→ Aim of the task
Please copy the data below exactly; none of the pictures in it belong in the copy.
Start of Records supplied
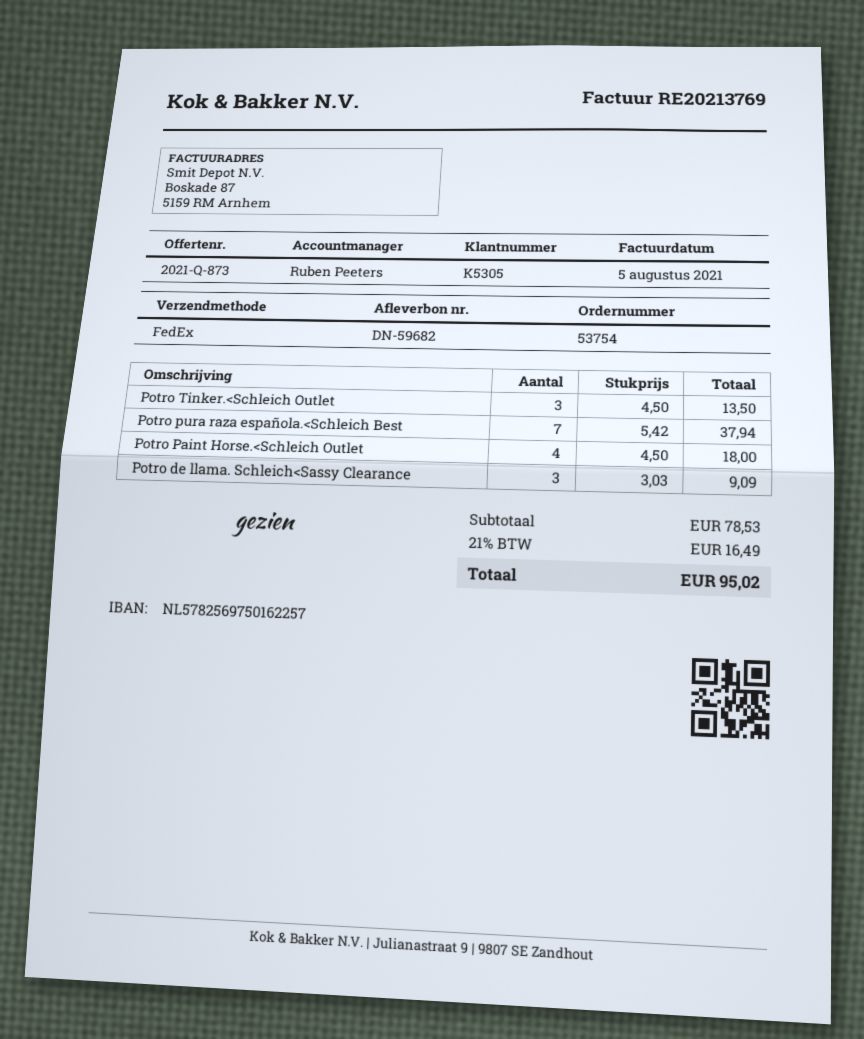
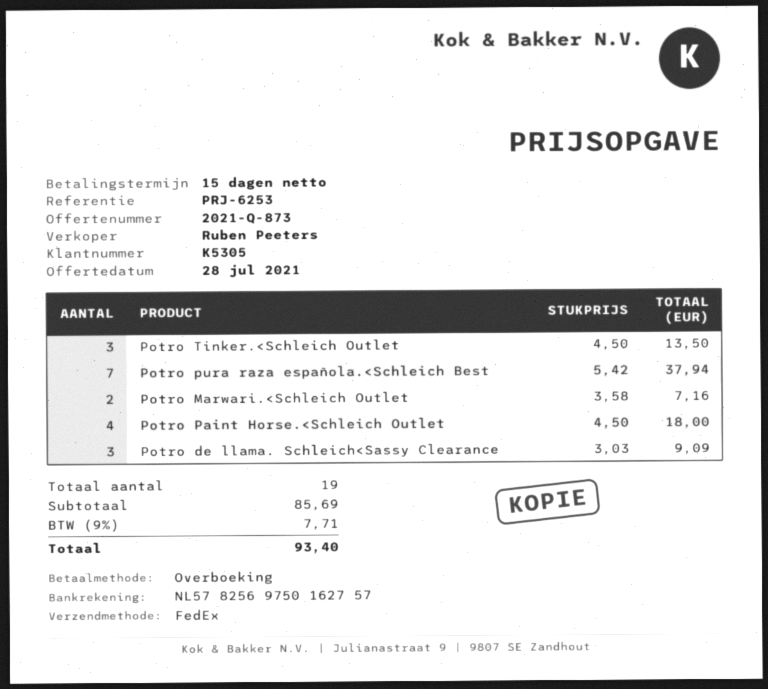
bank account: NL5782569750162257 -> NL5782569750162757
Potro Marwari.<Schleich Outlet: none -> 2 x 3.58 = 7.16
subtotal: 78.53 -> 85.69
tax: 21% = 16.49 -> 9% = 7.71
total: 95.02 -> 93.40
End of Records supplied
→ Exercise answer
bank account: NL5782569750162257 -> NL5782569750162757
Potro Marwari.<Schleich Outlet: none -> 2 x 3.58 = 7.16
subtotal: 78.53 -> 85.69
tax: 21% = 16.49 -> 9% = 7.71
total: 95.02 -> 93.40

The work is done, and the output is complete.